DAYTONA BEACH, Fla. — The presentation at Joe Gibbs Racing last month began as a rambling remembrance of the race team's humble beginnings.
As the audience grew restless, and eyes began to glaze over, the program began to feel like an episode of "This is Your Life," for owner Joe Gibbs. Unbeknownst to the former Washington Redskins coach, that's exactly what his team had planned to help honor Gibbs as he begins his 20th season in NASCAR.
A steady stream of current and former employees were called out to the podium to share their stories about "Coach." Gibbs had been unaware of how detailed a program his staff had planned, but he had a ball laughing at the memories accumulated since he launched a one-car race team back with Dale Jarrett behind the wheel in 1992.
Gibbs has collected 88 wins and three titles in NASCAR's elite Cup Series, another 58 wins and one championship in the second-tier Nationwide Series. His organization has swelled to over 400 employees and three full-time entries in the Cup Series.
And, as JGR heads into the unofficial start of its anniversary season — the exhibition Budweiser Shootout is Saturday night — Gibbs and his staff believe they have three title contenders this year.
"For us to wind up here today, it's a real thrill," Gibbs said. "For me, personally, I think we've got our best years ahead of us."
Nobody doubts that based on the strength of JGR heading into the season.
Denny Hamlin seems to have snapped out of the depression he carried into the offseason after losing last year's championship to Jimmie Johnson in the season finale. Kyle Busch, still glowing from his New Year's Eve wedding, is hoping married life mellows out the meltdowns that have plagued his potential.

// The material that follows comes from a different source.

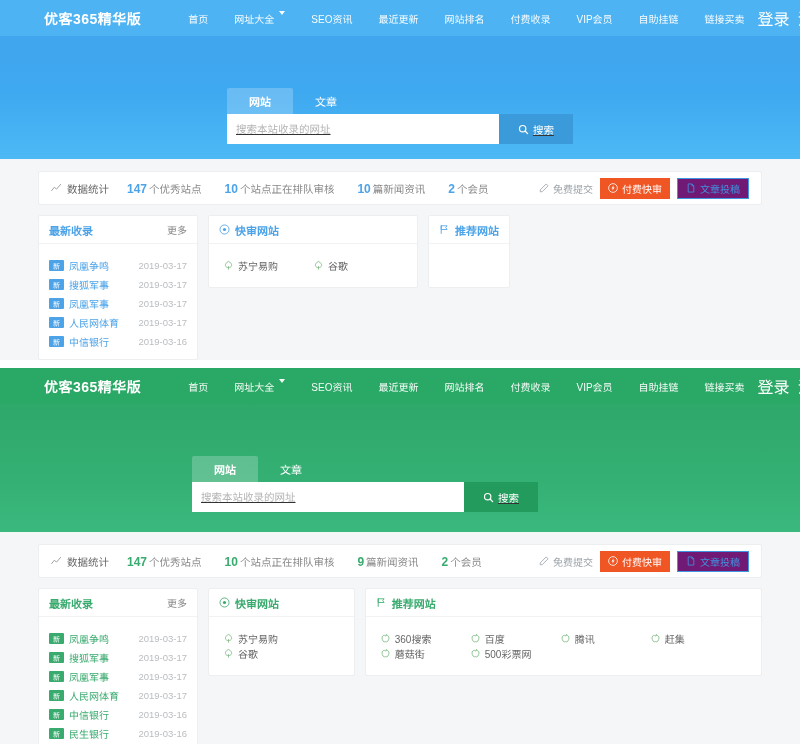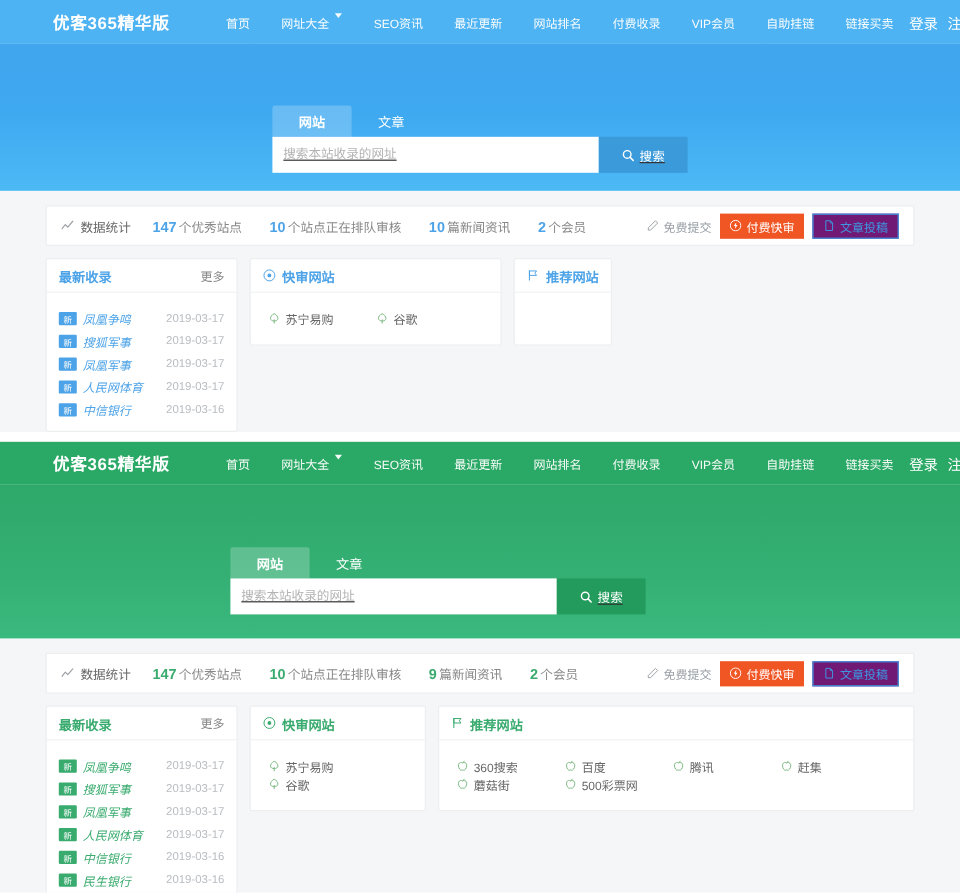"登录" .auth span { font-size: 12px -> 16px }
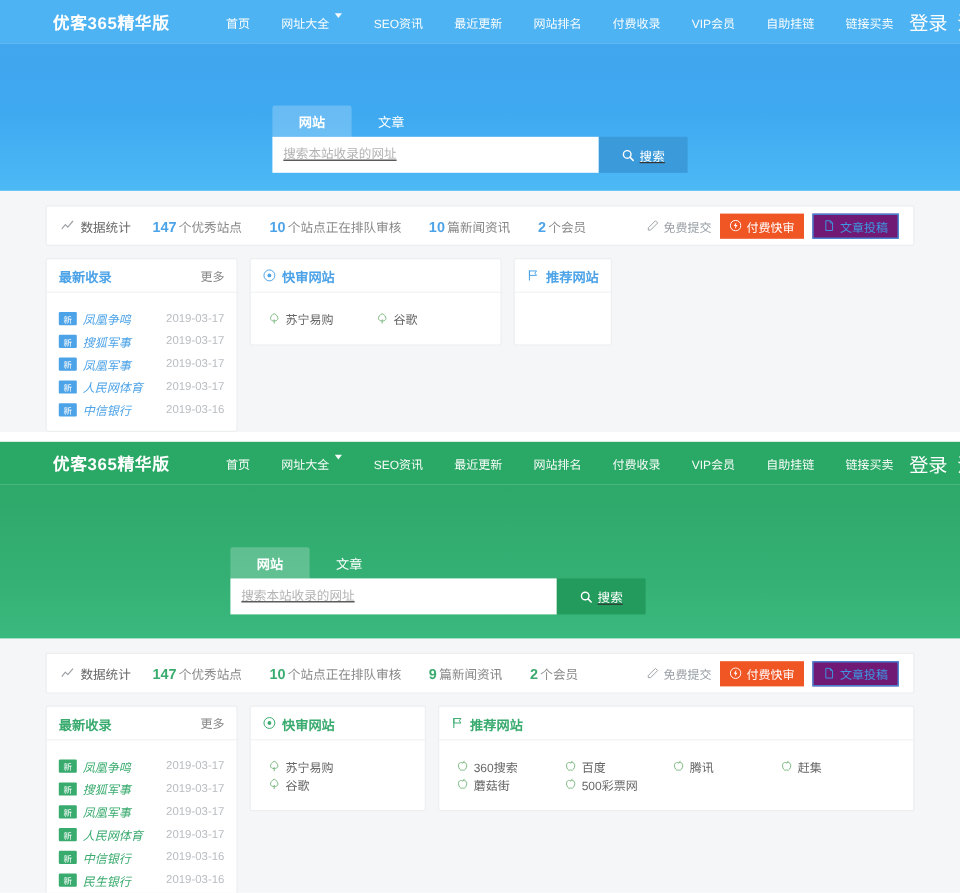"凤凰争鸣" .latest-name { font-style: italic -> none }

And young Joey Logano, entering his third full season in NASCAR's highest level, has shown enough improvement that he's genuinely considered a contender for the 12-driver Chase for the Sprint Cup championship field.
"I feel like there's a lot of ways that people try to razz you or try to get into your head, but you have to forget about that stuff and know what's important," Busch said. "We're trying to look forward at making the most of this year and try to bring home a championship for JGR in their 20th year."
JGR's last championship came in 2005, when Tony Stewart won his second title. He left the organization three years later to form his own race team, and Gibbs drivers have tried hard to fill Stewart's void.
Hamlin has come the closest, flipping a switch in 2009 and to ratchet up his performance and go into last year as a popular pick to dethrone Johnson. Despite a career year that saw eight wins and gave him a 15-point lead over Johnson headed into the finale, Hamlin fell short and settled for second in the final standings.
It stung, badly, and Hamlin moped his way through December.
He vowed to clean the slate before arriving in Daytona, and all signs point to Hamlin making another run at the championship.
"I think this year, I'm more anxious than I was in any of the years in the past, but I'm also more calm about it," Hamlin said. "I just have an understanding for how things work now. I understand that you can't panic in the first three or four races. You've got to just work your way into the season."
In some ways, it mirrors Busch's thinking.
He admits he's probably been his own worst enemy in pursuit of a championship, a bid that seemingly gets derailed each year by one of his many on-track explosions or off-track eruptions.
Although Busch has won 15 races in the three years he's been with Gibbs, he's yet to finish higher than eighth in the standings.
"I think this can be a fresh start," he said. "I'm married now, and while I don't think that's going to be the big calming effect everyone seems to think it will be, I don't disagree that I have sometimes stood in my own way. We have all the tools to reach our potential, it's just a matter of not letting anything get in the way."
For the first time since Stewart left, the team is solid top to bottom.
Logano made enormous strides in the final few months of last season. He began to take a stand against on-track bullying from veteran drivers, and his communication with crew chief Greg Zipadelli improved. And, Logano was on mathematical pace to win the season-opening Daytona 500 after finishes of seventh, sixth, fifth, fourth and third heading into the season finale.
An incident with Juan Pablo Montoya prevented Logano from getting the second-place finish he needed to continue the trend, but it also toughened him up again for what could be a very bumpy ride toward a Chase berth.
"We are definitely coming in here with a lot of confidence and the feeling that we can do it for sure. We definitely want to do it, there's no reason why we can't do it," Logano said.